それを見た瞬間、それまでこみ上げて来なかった涙が一気に溢れ出した。
「ごめんなさい、叔母さんっ……ごめんなさいっ……」
こんなに自分のためにしてくれる叔母さんに申し訳なくて、身体を震わせながら泣いた。
「十一歳のお誕生日、おめでとう。凛ちゃん」
叔母さんは綺麗にラッピングされたプレゼントを渡しながら微笑む。
こんなに贈る気持ちが込められたプレゼントをされたのは本当に久しぶりだった。
もし中身が空っぽだったとしても、そのラッピングだけで十分満足できる気さえした。
「それでね、凛ちゃん。これから中学校、高校と進学していくのに色々と手続きがあるの。調べたら色々と煩雑でね。それで……もし、もしよかったらなんだけど、叔母ちゃんの子どもになってくれないかな?」
「えっ……」
「養子っていうかたちで戸籍上の親子になるの。

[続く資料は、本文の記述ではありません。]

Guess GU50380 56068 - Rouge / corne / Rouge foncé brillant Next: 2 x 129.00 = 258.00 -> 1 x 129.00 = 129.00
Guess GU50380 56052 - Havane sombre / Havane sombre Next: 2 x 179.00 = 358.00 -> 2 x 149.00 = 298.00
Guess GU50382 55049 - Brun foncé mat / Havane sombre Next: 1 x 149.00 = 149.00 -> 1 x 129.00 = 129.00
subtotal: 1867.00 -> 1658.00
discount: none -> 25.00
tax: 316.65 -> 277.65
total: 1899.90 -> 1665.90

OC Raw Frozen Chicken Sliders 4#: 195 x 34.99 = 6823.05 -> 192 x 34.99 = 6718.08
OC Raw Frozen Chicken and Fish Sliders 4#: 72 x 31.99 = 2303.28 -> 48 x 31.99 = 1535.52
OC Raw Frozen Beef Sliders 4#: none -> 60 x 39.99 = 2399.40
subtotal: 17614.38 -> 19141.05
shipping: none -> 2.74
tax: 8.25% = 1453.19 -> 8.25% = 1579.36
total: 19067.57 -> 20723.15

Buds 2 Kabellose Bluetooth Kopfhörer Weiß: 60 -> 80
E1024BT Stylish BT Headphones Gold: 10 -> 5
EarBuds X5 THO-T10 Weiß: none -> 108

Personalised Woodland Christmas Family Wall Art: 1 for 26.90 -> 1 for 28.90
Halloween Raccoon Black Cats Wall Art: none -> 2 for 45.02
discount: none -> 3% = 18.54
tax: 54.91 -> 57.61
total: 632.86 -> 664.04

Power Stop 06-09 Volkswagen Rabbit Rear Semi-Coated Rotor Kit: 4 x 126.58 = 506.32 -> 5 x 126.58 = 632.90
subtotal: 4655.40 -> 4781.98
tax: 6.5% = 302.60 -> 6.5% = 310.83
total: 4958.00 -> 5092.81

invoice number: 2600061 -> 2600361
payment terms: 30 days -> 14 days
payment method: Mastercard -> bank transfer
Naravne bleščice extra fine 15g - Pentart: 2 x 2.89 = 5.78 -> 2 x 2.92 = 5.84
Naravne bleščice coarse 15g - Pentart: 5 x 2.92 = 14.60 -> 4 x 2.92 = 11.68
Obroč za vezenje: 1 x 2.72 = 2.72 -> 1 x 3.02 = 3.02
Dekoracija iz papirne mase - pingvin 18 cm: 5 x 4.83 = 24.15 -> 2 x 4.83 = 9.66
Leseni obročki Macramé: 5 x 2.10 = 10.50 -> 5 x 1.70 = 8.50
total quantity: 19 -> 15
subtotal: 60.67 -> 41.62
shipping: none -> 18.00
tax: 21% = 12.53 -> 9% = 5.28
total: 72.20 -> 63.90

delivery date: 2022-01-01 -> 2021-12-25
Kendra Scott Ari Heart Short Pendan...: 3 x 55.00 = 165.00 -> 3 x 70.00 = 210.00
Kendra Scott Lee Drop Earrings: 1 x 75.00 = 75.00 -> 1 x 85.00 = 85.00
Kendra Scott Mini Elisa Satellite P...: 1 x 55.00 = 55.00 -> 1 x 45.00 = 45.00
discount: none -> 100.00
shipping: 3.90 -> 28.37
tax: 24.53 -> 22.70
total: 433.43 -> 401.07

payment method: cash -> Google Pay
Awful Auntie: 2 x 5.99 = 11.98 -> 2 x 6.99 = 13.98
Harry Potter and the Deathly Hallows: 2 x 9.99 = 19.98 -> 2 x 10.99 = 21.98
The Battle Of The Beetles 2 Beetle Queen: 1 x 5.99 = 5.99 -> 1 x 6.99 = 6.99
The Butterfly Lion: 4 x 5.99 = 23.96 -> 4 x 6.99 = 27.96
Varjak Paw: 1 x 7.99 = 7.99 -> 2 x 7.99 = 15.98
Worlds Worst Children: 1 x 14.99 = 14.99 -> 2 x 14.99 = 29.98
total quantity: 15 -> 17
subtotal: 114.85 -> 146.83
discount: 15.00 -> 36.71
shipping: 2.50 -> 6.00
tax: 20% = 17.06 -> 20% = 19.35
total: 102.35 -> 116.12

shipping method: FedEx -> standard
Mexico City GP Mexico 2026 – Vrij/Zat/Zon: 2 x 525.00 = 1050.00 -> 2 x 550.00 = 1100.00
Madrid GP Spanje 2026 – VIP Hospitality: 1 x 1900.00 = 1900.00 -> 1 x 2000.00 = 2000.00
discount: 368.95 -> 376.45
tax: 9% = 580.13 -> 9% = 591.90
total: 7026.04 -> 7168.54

もちろん凛ちゃんのお母さんは、これからも凛ちゃんのお母さんのままだよ。私は戸籍上だけの親ってことで。もし凛ちゃんがそれでもいいって話ならば、だけど。駄目かな?」
離婚するときも、捨てられるときも、大人から意見を求められることなんてなかった。
全ては大人が決めることだから子どもはそれに従うだけだった。
こんなふうに俺の意思を確認してくれるなんてはじめてだった。
「うん。なる。俺、叔母さんの子どもになる。俺のお母さんになって欲しい」
「いいの、凛ちゃん?」
叔母さんは瞳を潤ませながら微笑む。
勝手な思い込みかもしれないが、その瞳の色は叔母さんからお母さんに変わったように感じた。
「もちろんだよ、お母さん!」
「ありがとう、凛ちゃんっ」
お母さんは目に溜まった涙を指で拭いながら笑う。
これが俺とお母さんが親子になった初日のことだ。
話し終えて雪緒に視線を向けると、涙でぐちゃぐちゃになっていた。
「そんなに泣くなよ。ほら」
テーブルにあったボックスティッシュを渡す。
涙を拭った雪緒は急に笑顔になる。
「やっぱり夢は叶うんですね」
「なにが?」
「『七つの試練』ですよ。先輩はお母さんに迎えに来て欲しいと願って約束の地で待っていたんですよね。そして実際に迎えに来てくれたじゃないですか。叔母さんがお母さんとなって」
そんなふうに考えたことはなかったので斬新な視線だった。
言われてみれば雪緒の言う通り、願いが叶ったように見えなくもない。
「てか俺の話を聞いて第一声がそれかよ」
あまりにも雪緒らしくて笑ってしまう。
俺の生い立ちを聞いた人は大抵同情するか励ますかだった。
俺がお母さんと暮らしているのがどれほど幸せなのか考えもしないで、ただ俺の境遇を憐れむ。
そんな反応が嫌で、俺は他人に自分を分かってもらおうという意思を捨てた。
しかし雪緒の反応はまるで違った。
それがとても嬉しくて、心が温かくなる。
「私も試練、頑張りますね!」
「まあ、ほどほどに期待して、ほどほどに頑張れ」
俺の考えたいい加減な伝説に、本当にそんな不思議な力があればいいのに。
そんなことを強く願いながら、薄暗闇の中の雪緒を見詰めていた。